## Problem to work on:
Beginning with the top line of the listing below, give again every line up to and including the line with "(294, 246) none"; pictures do not belong in the copy.
□ □ □
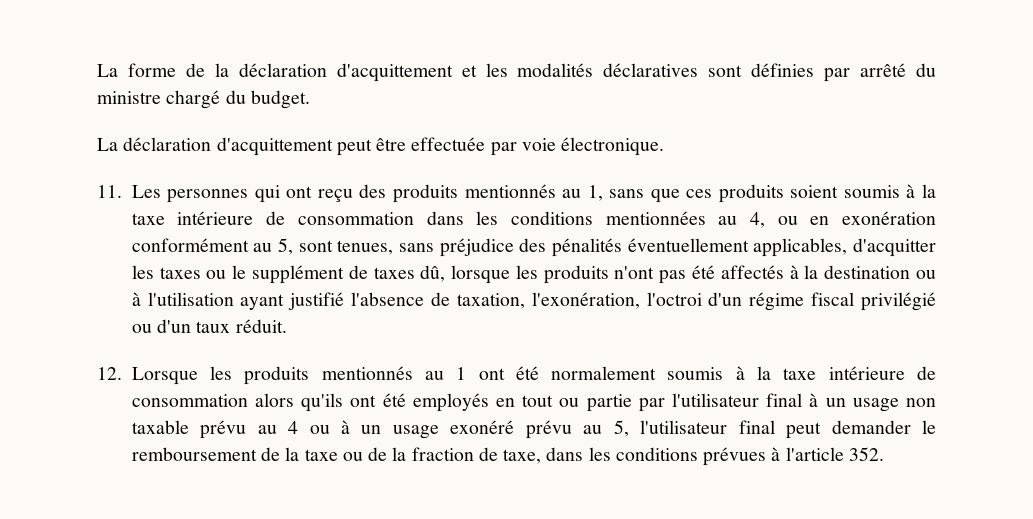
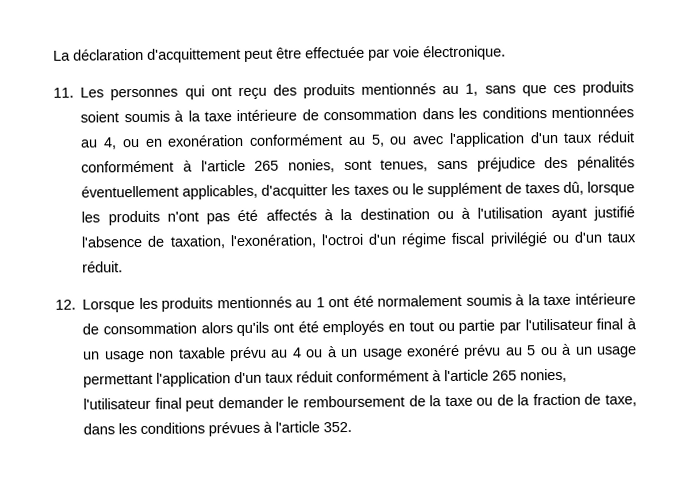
[97,63,937,82] [97,90,310,109] [97,138,118,151] La forme de la déclaration d'acquittement et les modalités déclaratives sont définies par arrêté du ministre chargé du budget. // La -> [53,50,71,61] La
(294, 246) none -> [389,131,635,148] [81,159,335,173] ou avec l'application d'un taux réduit conformément à l'article 265 nonies,
[613,420,629,437] 5, -> [526,343,637,358] [83,368,568,388] 5 ou à un usage permettant l'application d'un taux réduit conformément à l'article 265 nonies,

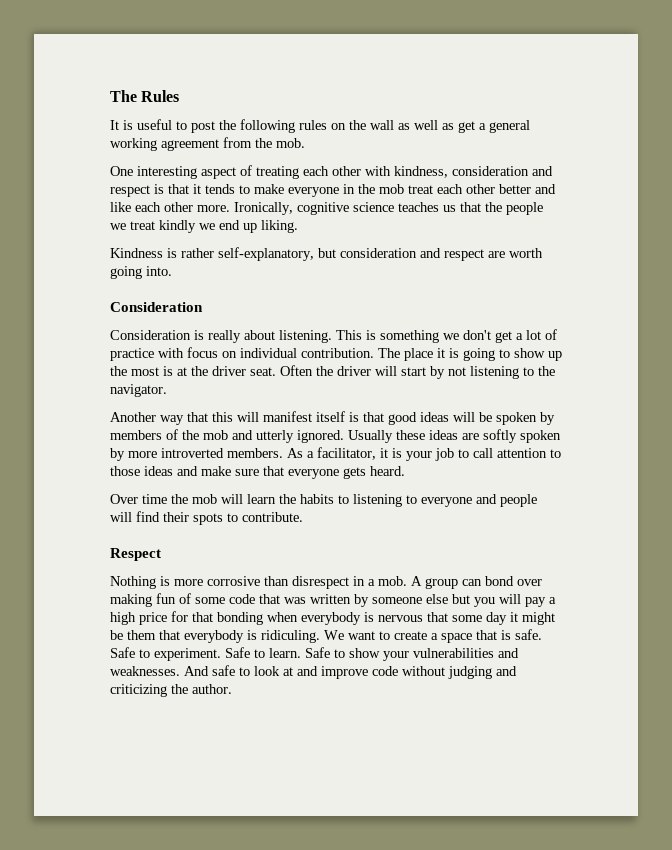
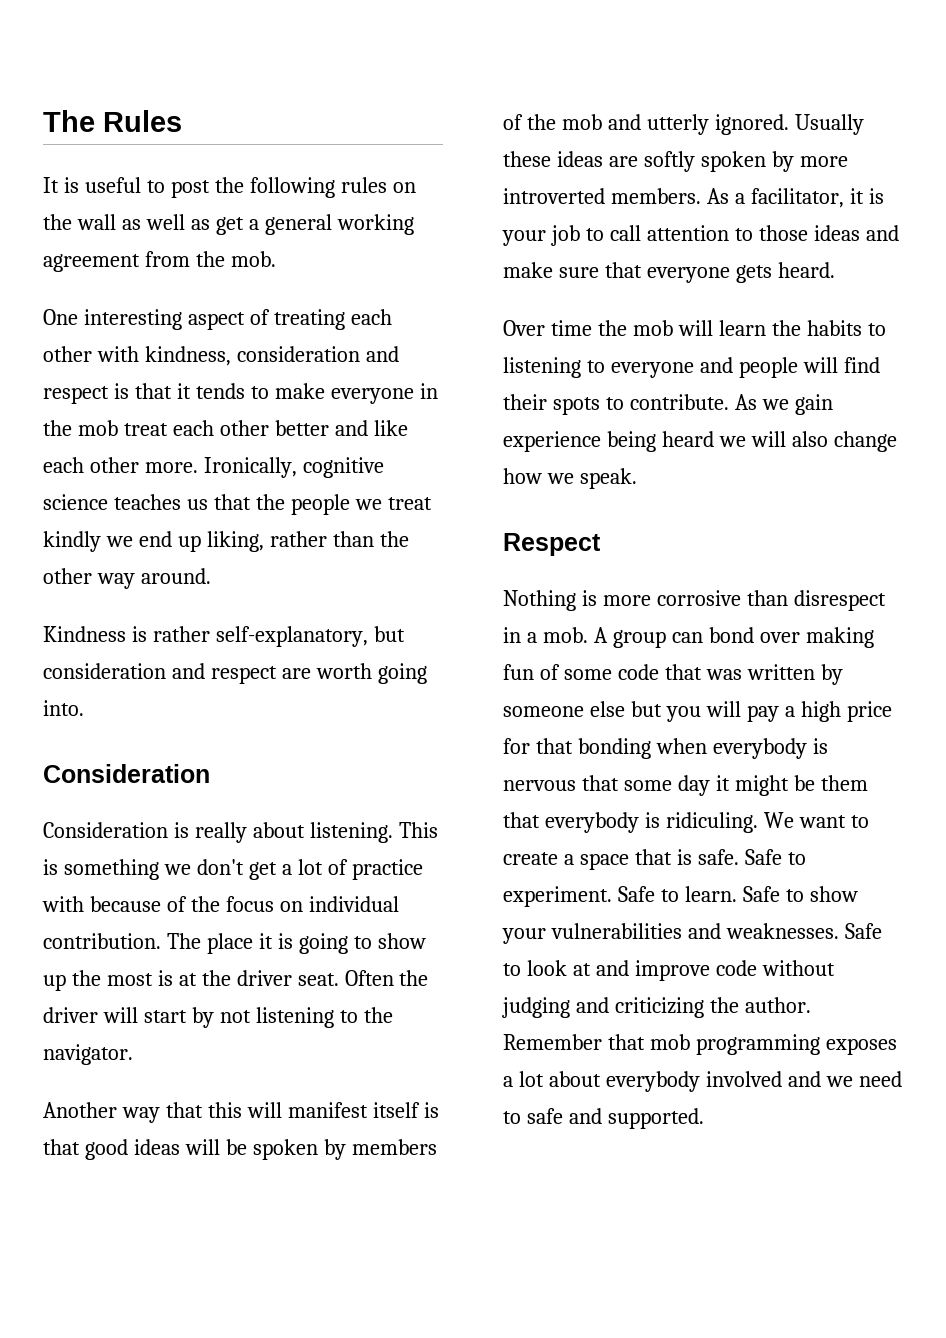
[261,220,298,233] liking. -> [206,531,409,552] [43,568,211,589] liking, rather than the other way around.
(184, 353) none -> [89,896,220,912] because of the
(303, 517) none -> [734,394,833,415] [503,431,897,452] [503,468,637,489] As we gain experience being heard we will also change how we speak.
[184,665,235,676] And safe -> [844,923,882,939] Safe
(232, 689) none -> [503,1034,897,1055] [503,1071,902,1092] [503,1108,704,1129] Remember that mob programming exposes a lot about everybody involved and we need to safe and supported.

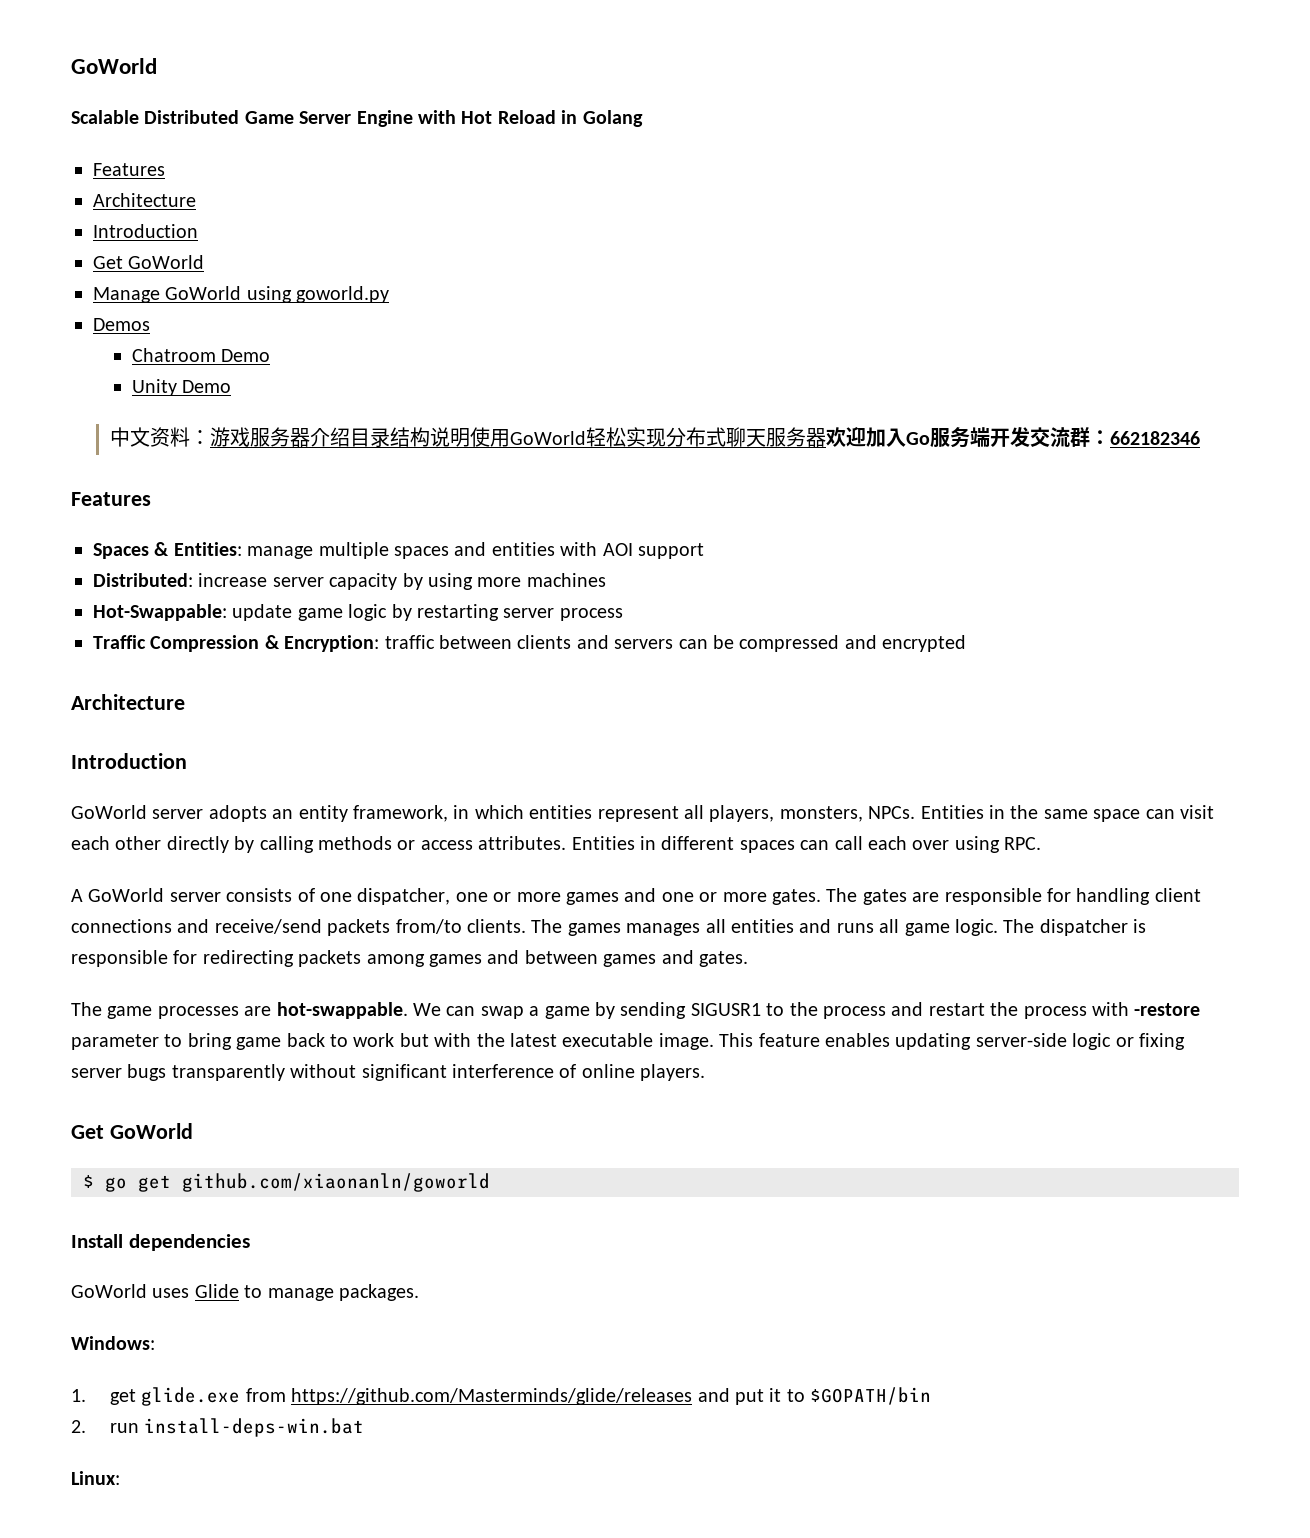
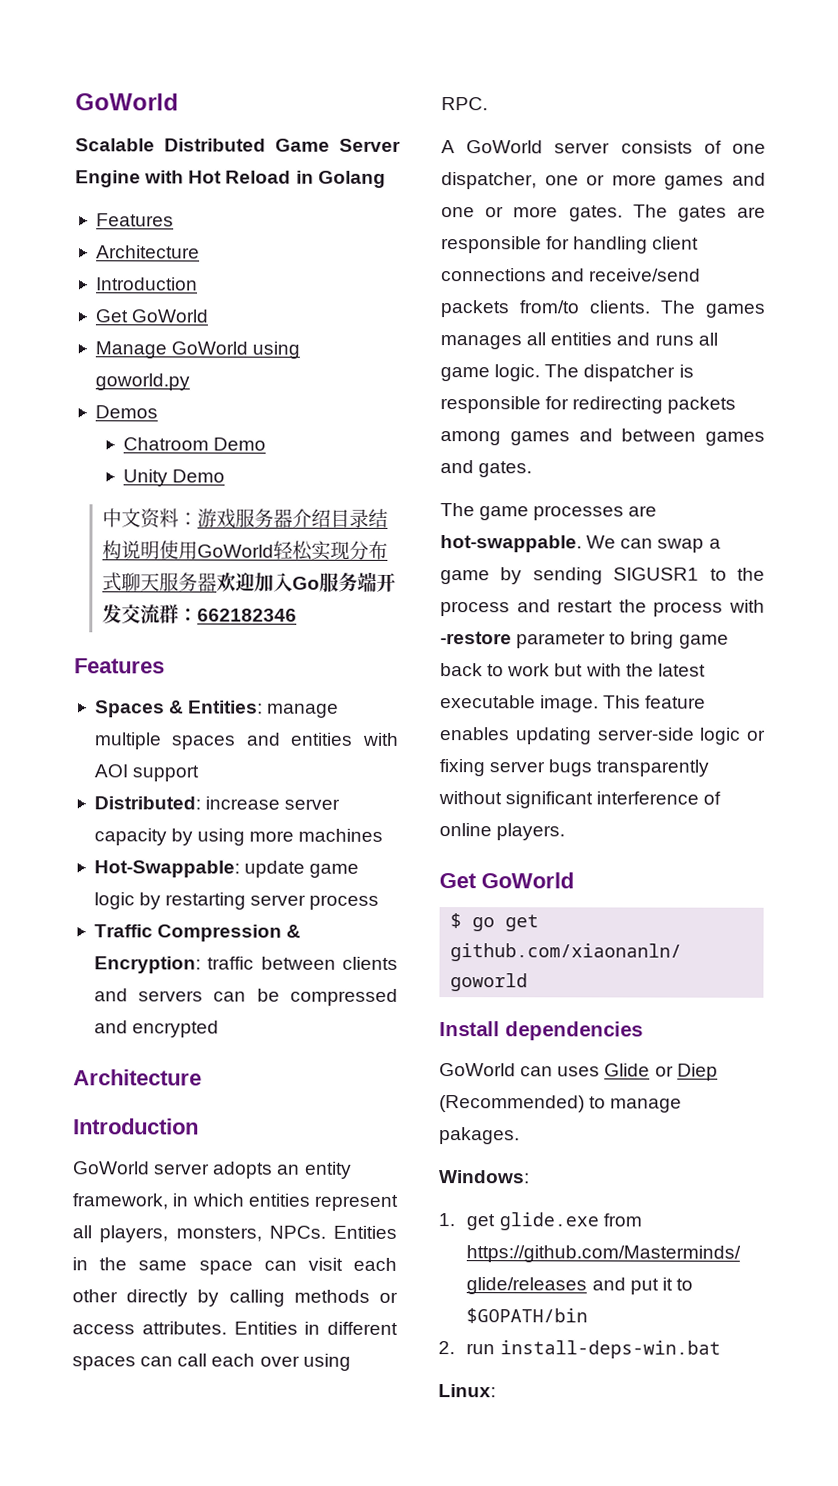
(147, 1291) none -> [520,1066,554,1077] can
(239, 1291) none -> [654,1063,718,1081] [439,1095,585,1113] or Diep (Recommended)
[339,1284,419,1301] packages. -> [439,1127,520,1145] pakages.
□ □ □
## Result of the exercise:
[97,63,937,82] [97,90,310,109] [97,138,118,151] La forme de la déclaration d'acquittement et les modalités déclaratives sont définies par arrêté du ministre chargé du budget. // La -> [53,50,71,61] La
(294, 246) none -> [389,131,635,148] [81,159,335,173] ou avec l'application d'un taux réduit conformément à l'article 265 nonies,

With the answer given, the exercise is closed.